## EXERCISE
Report each line below that carries the word "label".

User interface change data

"""

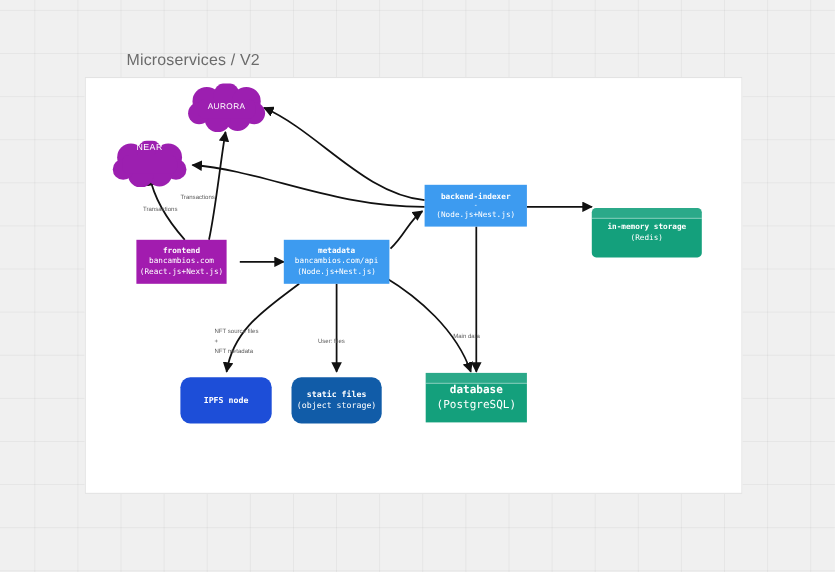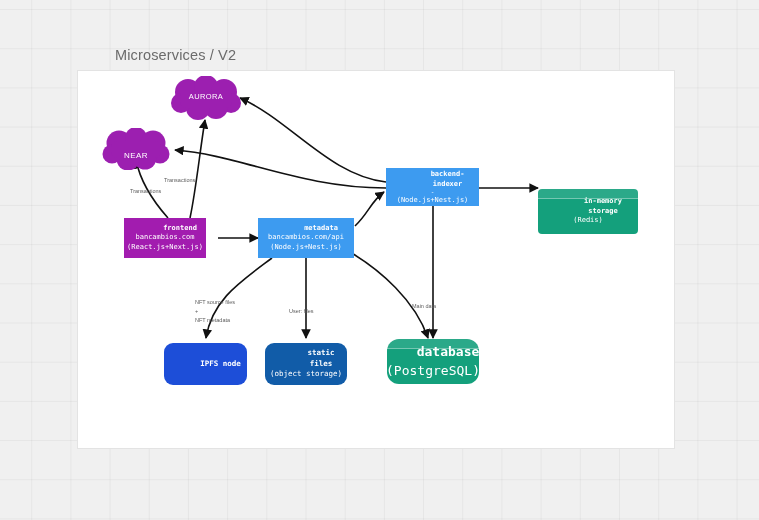--- a/index.html
+++ b/index.html
@@ -159,7 +159,7 @@
       <rect x="11" y="13" width="50" height="17" rx="6"></rect>
     </g>
   </svg>
-  <div class="cloud-label" style="left:0;top:23px;width:72px;font-size:8px;letter-spacing:0.4px;text-align:center;">NEAR</div>
+  <div class="cloud-label" style="left:0;top:1px;width:72px;font-size:8px;letter-spacing:0.4px;text-align:center;">NEAR</div>
 </div>
 
 <div class="node node-rect" style="left:124px;top:218px;width:82px;height:40px;background:#a21caf;font-size:7px;line-height:1.35;">

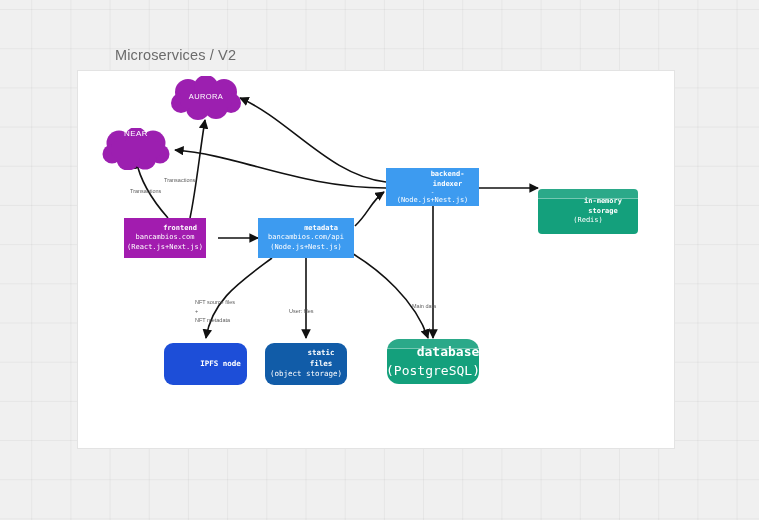--- a/index.html
+++ b/index.html
@@ -63,7 +63,7 @@
     color: #ffffff;
     box-sizing: border-box;
   }
-  .node .ln1 { font-weight: bold; padding-left: 30px; }
+  .node .ln1 { font-weight: bold; }
   .node-rect { }
   .node-round { border-radius: 9px; }
   .cloud-label {

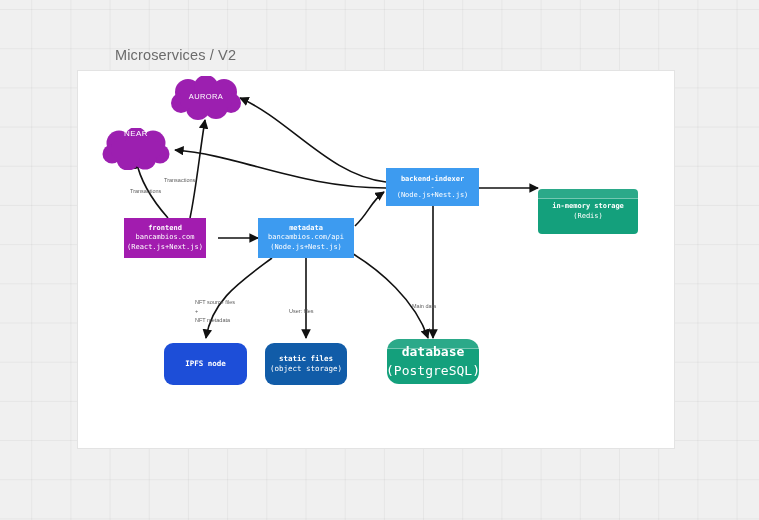--- a/index.html
+++ b/index.html
@@ -186,7 +186,7 @@
   <div>(Redis)</div>
 </div>
 
-<div class="node" style="left:387px;top:339px;width:92px;height:45px;background:#14a07c;font-size:13px;line-height:1.4;border-radius:12px;">
+<div class="node" style="left:387px;top:339px;width:92px;height:45px;background:#14a07c;font-size:10px;line-height:1.4;border-radius:0;">
   <div class="cyl-top" style="background:rgba(255,255,255,0.10);border-bottom:1px solid rgba(255,255,255,0.35);"></div>
   <div class="ln1">database</div>
   <div>(PostgreSQL)</div>

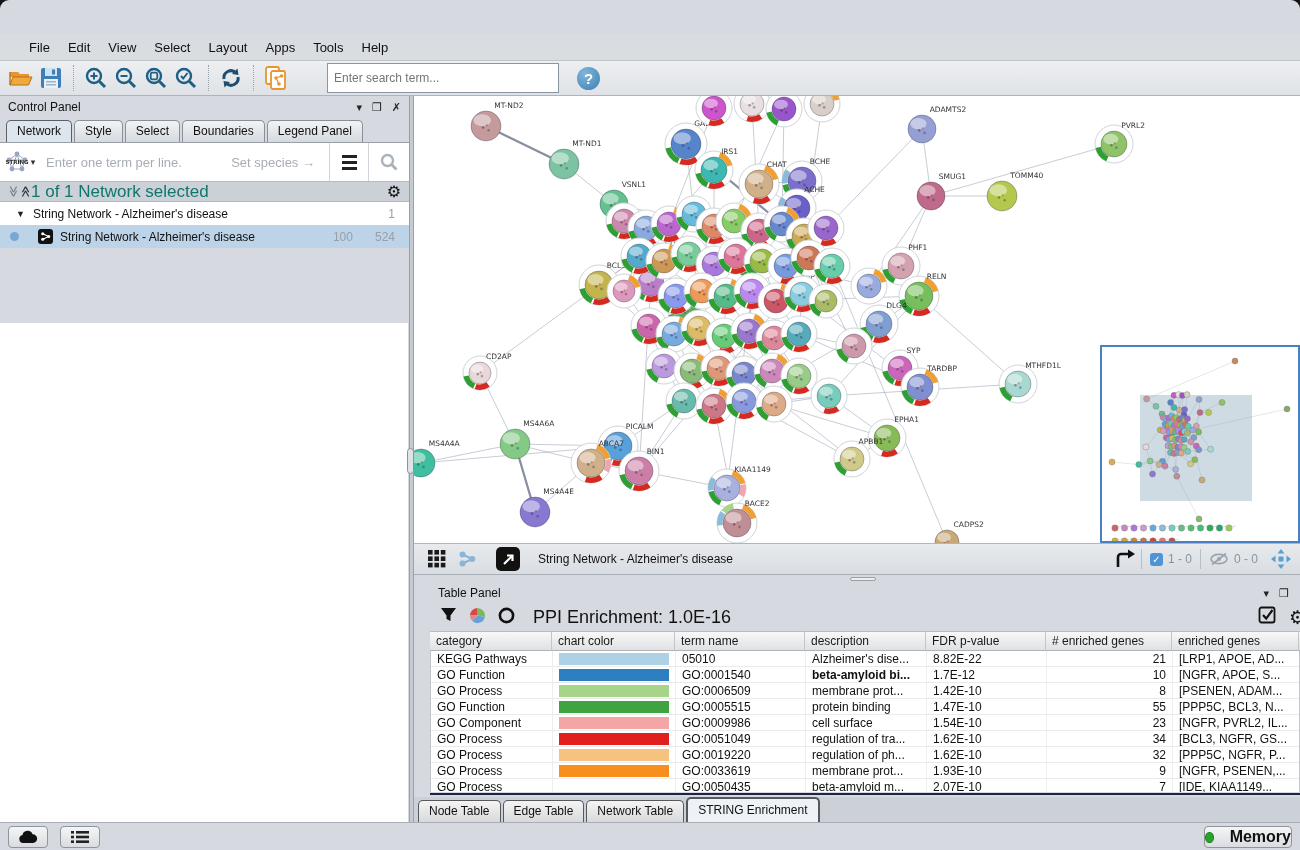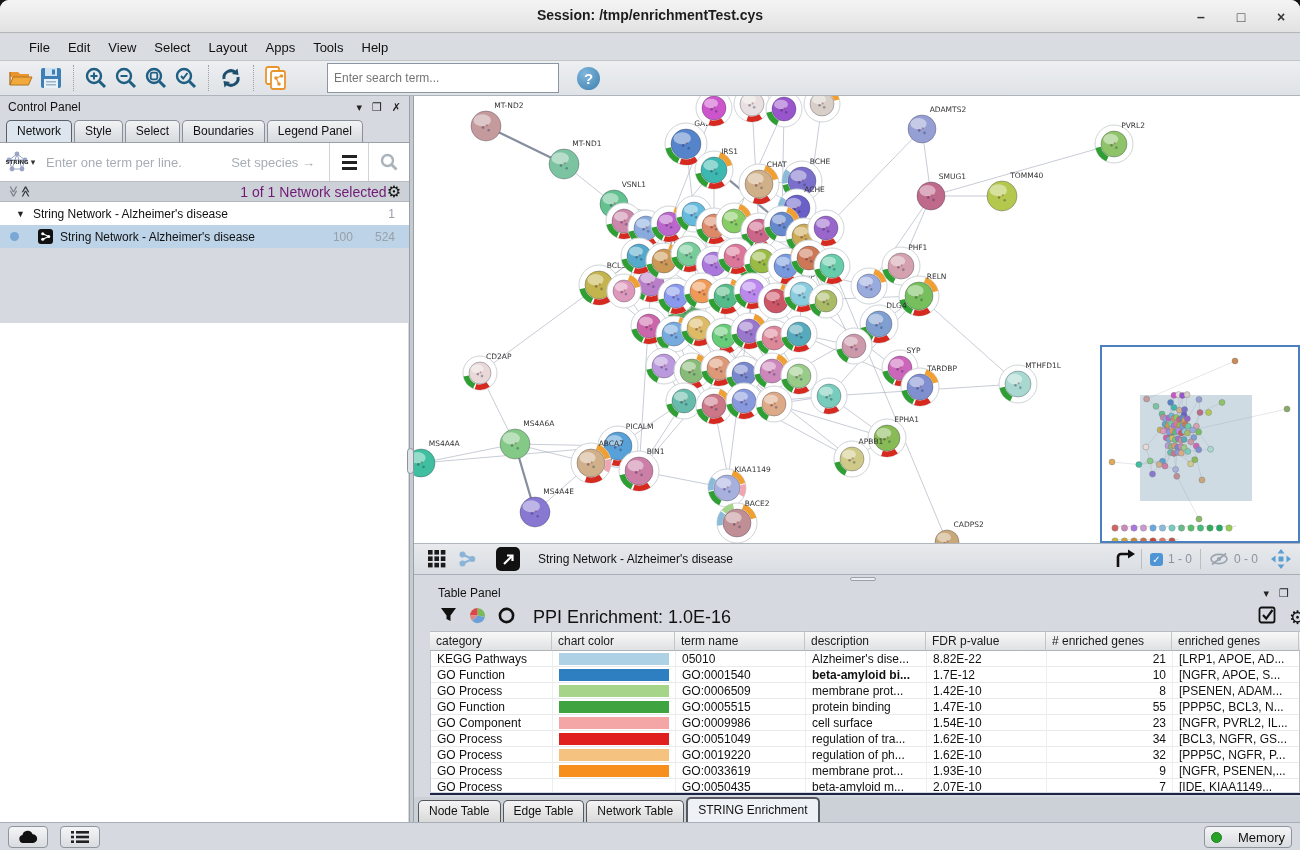--- a/index.html
+++ b/index.html
@@ -108,14 +108,6 @@
 
 <div class="window">
 
-  <div class="titlebar">
-    <span class="title">Session: /tmp/enrichmentTest.cys</span>
-    <span class="win-controls">
-      <span class="win-btn">–</span>
-      <span class="win-btn">□</span>
-      <span class="win-btn">×</span>
-    </span>
-  </div>
 
   <div class="menubar" id="menubar">
       <span class="menu-item">File</span>

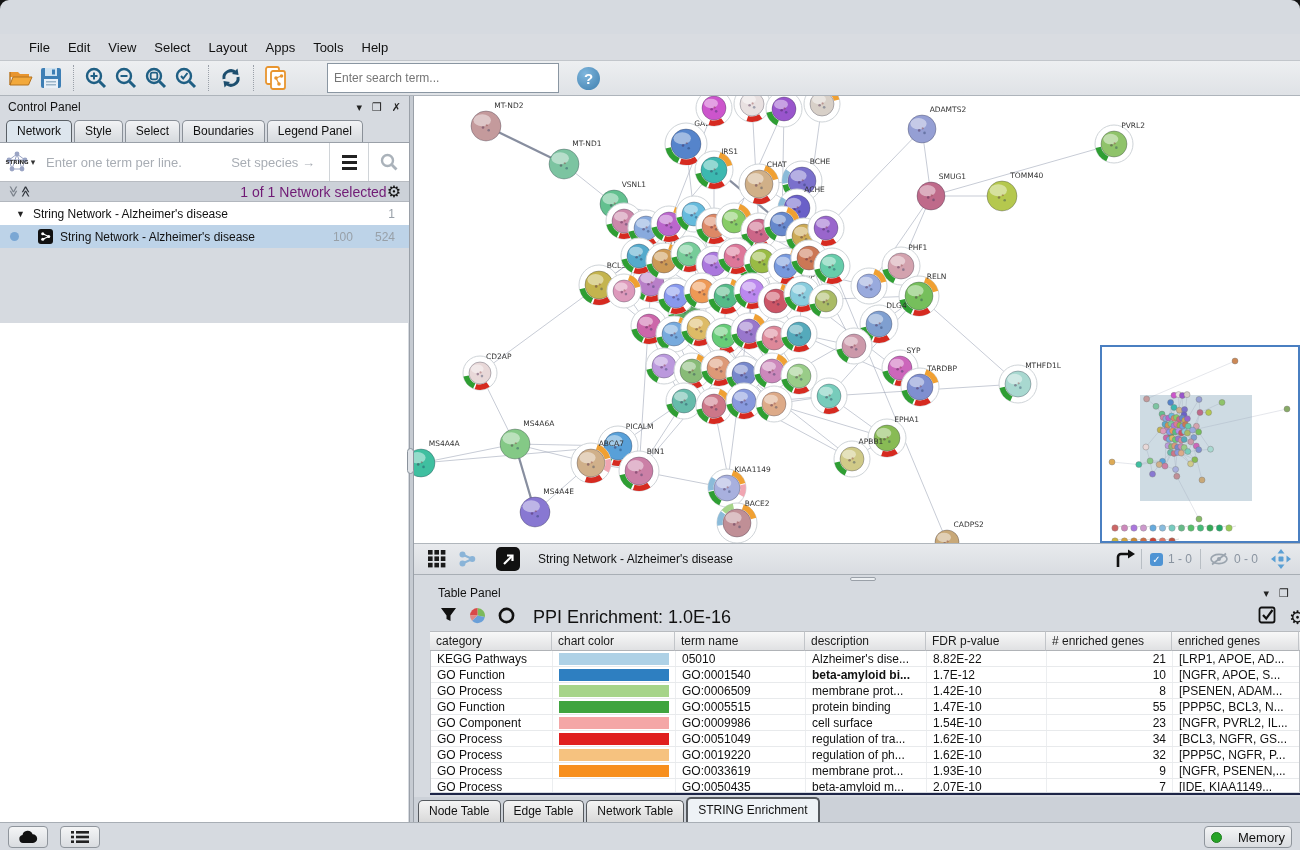--- a/index.html
+++ b/index.html
@@ -43,7 +43,7 @@
   .sel-row { height:20px; background:#ccd1d8; border-bottom:1px solid #b2b7be; display:flex; align-items:center; padding:0 8px; }
   .chev { font-size:11px; color:#7c838c; display:inline-block; transform:rotate(90deg); font-weight:bold; }
   .chev.up { transform:rotate(-90deg); color:#30353c; }
-  .sel-text { flex:1; text-align:right; font-size:14px; color:#701a75; }
+  .sel-text { flex:1; text-align:left; font-size:17px; color:#0f766e; }
   .gear { font-size:16px; color:#111; line-height:1; }
   .tree { background:#fff; }
   .tree-row { height:23px; display:flex; align-items:center; font-size:12px; color:#111; }

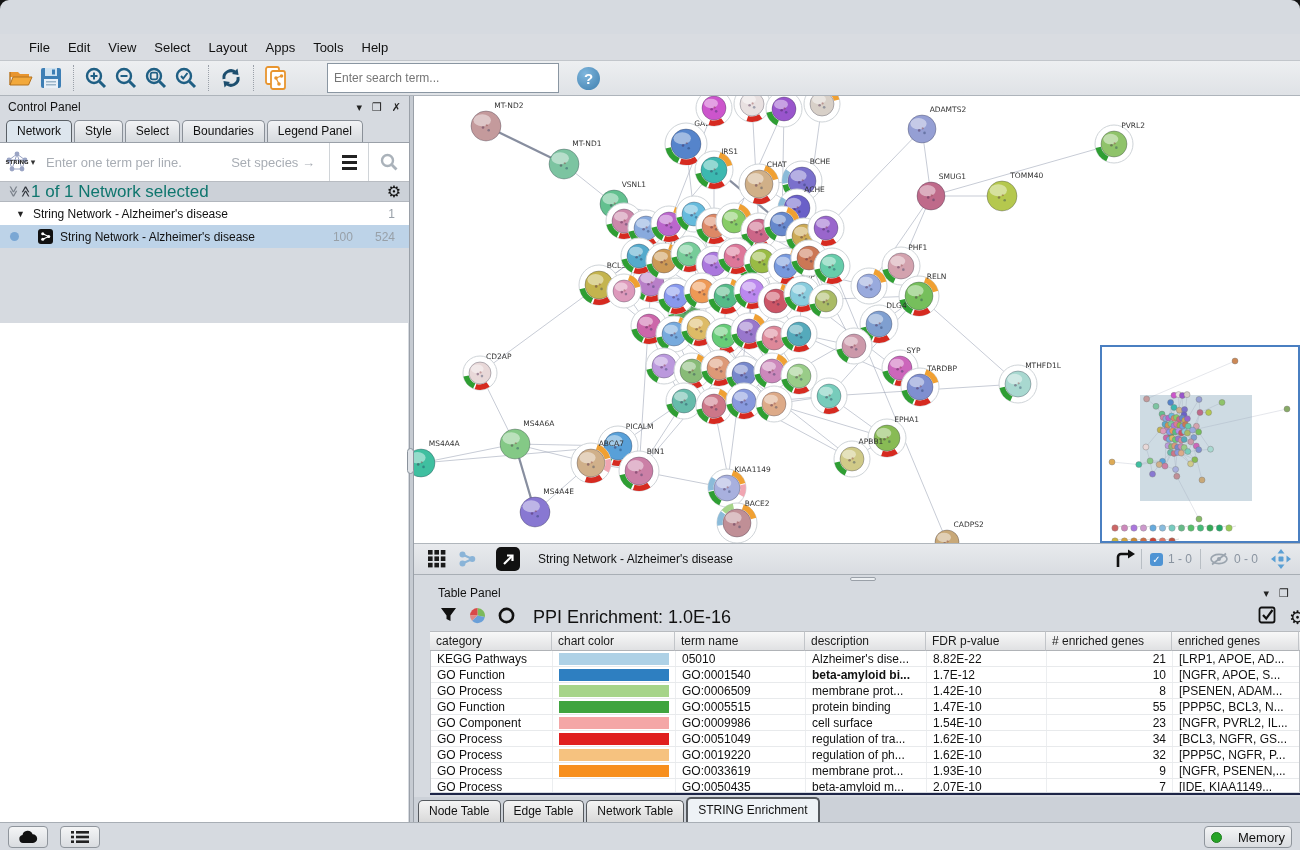--- a/index.html
+++ b/index.html
@@ -98,7 +98,7 @@
   
   .statusbar { position:absolute; left:0; bottom:0; width:1300px; height:28px; background:#d6dae0; border-top:1px solid #a8aeb5; }
   .sb-btn { position:absolute; top:3px; height:22px; border:1px solid #8f959c; border-radius:4px; background:linear-gradient(#f4f5f6,#d9dce0); display:flex; align-items:center; justify-content:center; }
-  .memory-btn { right:8px; width:88px; gap:16px; font-size:13px; color:#111; }
+  .memory-btn { right:8px; width:88px; gap:16px; font-size:16px; color:#111;font-weight:bold; }
   .memdot { width:11px; height:11px; border-radius:50%; background:#27a427; border:1px solid #1d7d1d; }
 
   svg text { font-family:"DejaVu Sans","Liberation Sans",sans-serif; }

"""

## WRITTEN SOLUTION
-  <div class="cloud-label" style="left:0;top:23px;width:72px;font-size:8px;letter-spacing:0.4px;text-align:center;">NEAR</div>
+  <div class="cloud-label" style="left:0;top:1px;width:72px;font-size:8px;letter-spacing:0.4px;text-align:center;">NEAR</div>
   .cloud-label {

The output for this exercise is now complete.